Xalapa. VER.- La inseguridad y las amenazas de la delincuencia organizada ya alcanzaron directamente a trabajadores del sector educativo en Veracruz. Al menos 20 maestros han reportado amenazas, algunas relacionadas con presuntos casos de cobro de piso, en distintas regiones del estado, confirmó el secretario general de la Sección 32 del Sindicato Nacional de Trabajadores de la Educación (SNTE), Daniel Covarrubias López.
El dirigente sindical señaló que los casos se han registrado principalmente en zonas serranas, así como en regiones cercanas a Orizaba e Ilamatlán, obligando a activar protocolos de denuncia, resguardo y, en algunos casos, posibles reubicaciones.
Covarrubias precisó que la situación en Ilamatlán también enfrenta complicaciones derivadas de lluvias y derrumbes, mientras que en otras regiones los docentes han reportado amenazas directas presuntamente relacionadas con la exigencia de pagos por parte de grupos delictivos.
#Extorsión El dirigente sindical del @SnteNacional sección 32, Daniel Covarrubias López reconoció que hay maestros en #Veracruz amenazados por «cobro de piso» en la región de las #AltasMontañas y en este año, 20 profesores han pedido su cambio en #Orizaba
Señaló que el sindicato ha exhortado a los trabajadores afectados a presentar las denuncias correspondientes para que puedan acceder a los mecanismos institucionales de protección, aunque aclaró que corresponde a las autoridades determinar el grado de riesgo y las medidas de seguridad que deben implementarse en cada caso.
De acuerdo con Covarrubias, una vez que un docente reporta una amenaza debe activarse un procedimiento que incluye la presentación de una denuncia ante la Fiscalía, la integración del expediente y su entrega a la Secretaría de Educación de Veracruz (SEV). Posteriormente se realizan mesas de trabajo para determinar si el nivel de riesgo amerita medidas especiales o la reubicación del trabajador.
El problema, sin embargo, tiene un impacto mayor que el de los docentes directamente amenazados. El sindicato advirtió que existe también un número considerable de trabajadores en resguardo por conflictos sociales y problemas de inseguridad en distintas comunidades, lo que aumenta la presión sobre escuelas que ya enfrentan carencias de personal.
Mientras se resuelve su situación, algunos docentes permanecen adscritos a supervisiones escolares y fuera de las aulas, en espera de que las autoridades definan su reubicación. El resultado es una nueva dificultad para garantizar la cobertura educativa en comunidades donde la falta de maestros ya era un problema antes de que la violencia comenzara a afectar directamente la operación escolar.
Covarrubias recordó que Veracruz arrastra un déficit histórico de más de 11 mil horas docentes, aunque aseguró que la cifra ha comenzado a disminuir con la llegada de una nueva titular a la Secretaría de Educación de Veracruz. El sindicato prepara una evaluación para identificar cuántas horas continúan sin asignarse y en qué regiones persisten los principales vacíos.

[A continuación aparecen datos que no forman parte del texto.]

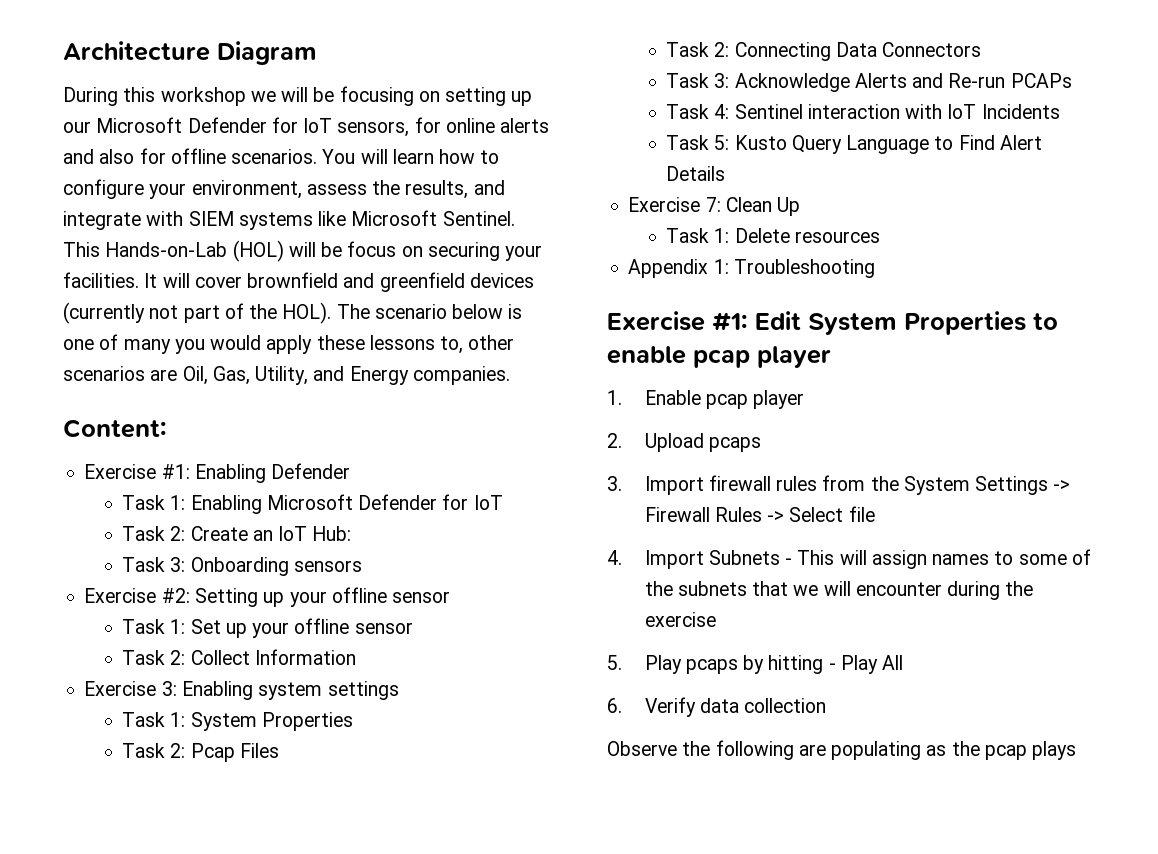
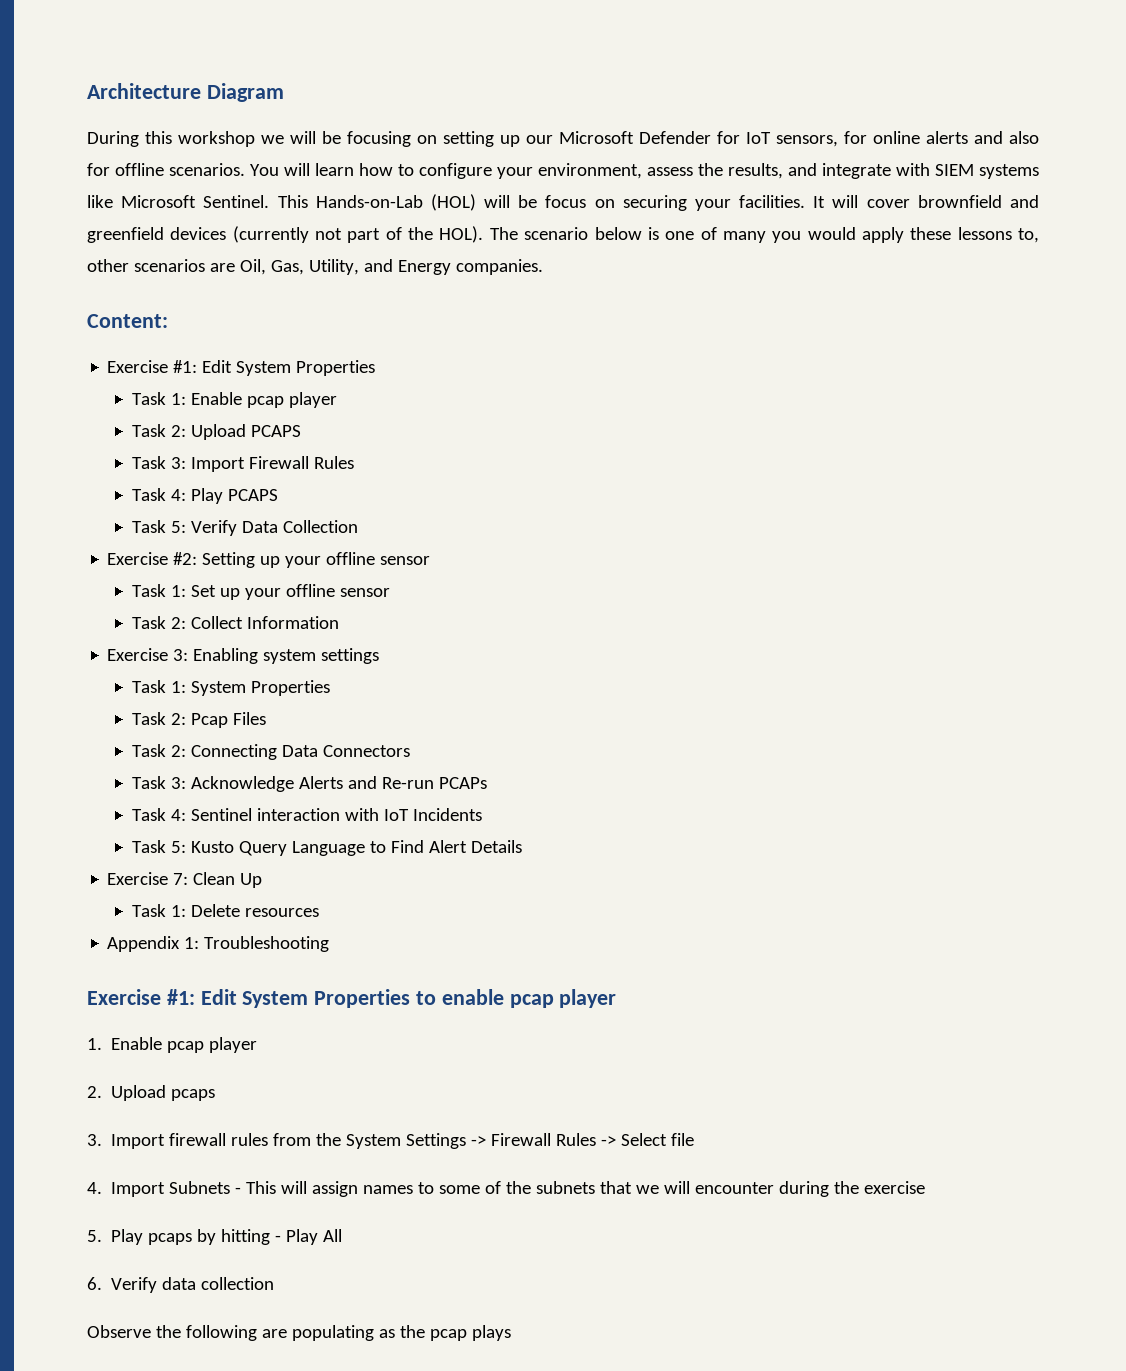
[194,463,351,483] [122,494,503,514] [122,526,352,541] [122,557,362,576] Enabling Defender // Task 1: Enabling Microsoft Defender for IoT // Task 2: Create an IoT Hub: // Task 3: Onboarding sensors -> [202,360,376,376] [131,392,337,408] [131,424,301,440] [131,456,354,472] [131,488,278,504] [131,520,358,536] Edit System Properties // Task 1: Enable pcap player // Task 2: Upload PCAPS // Task 3: Import Firewall Rules // Task 4: Play PCAPS // Task 5: Verify Data Collection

Así, el inicio del ciclo escolar enfrenta un escenario complejo en distintas zonas de Veracruz: maestros amenazados, docentes en resguardo y escuelas con déficit de personal. Para el sindicato, estos factores conforman un frente crítico que ya no puede analizarse únicamente como un problema administrativo o educativo.
La advertencia es especialmente delicada porque evidencia cómo la violencia y la presencia de grupos delictivos comienzan a impactar servicios públicos esenciales. Cuando un maestro debe abandonar una comunidad por amenazas o por presuntas exigencias de cobro de piso, el problema deja de ser únicamente la seguridad de un trabajador y se convierte también en un riesgo para el derecho de niñas, niños y adolescentes a recibir educación.
El SNTE informó que mantendrá seguimiento a los casos y a los procesos de denuncia, protección y reubicación, mientras persiste la exigencia de que las autoridades garanticen seguridad para los docentes y condiciones suficientes para mantener a los maestros frente a grupo, particularmente en las comunidades rurales y serranas donde la cobertura educativa enfrenta mayores dificultades.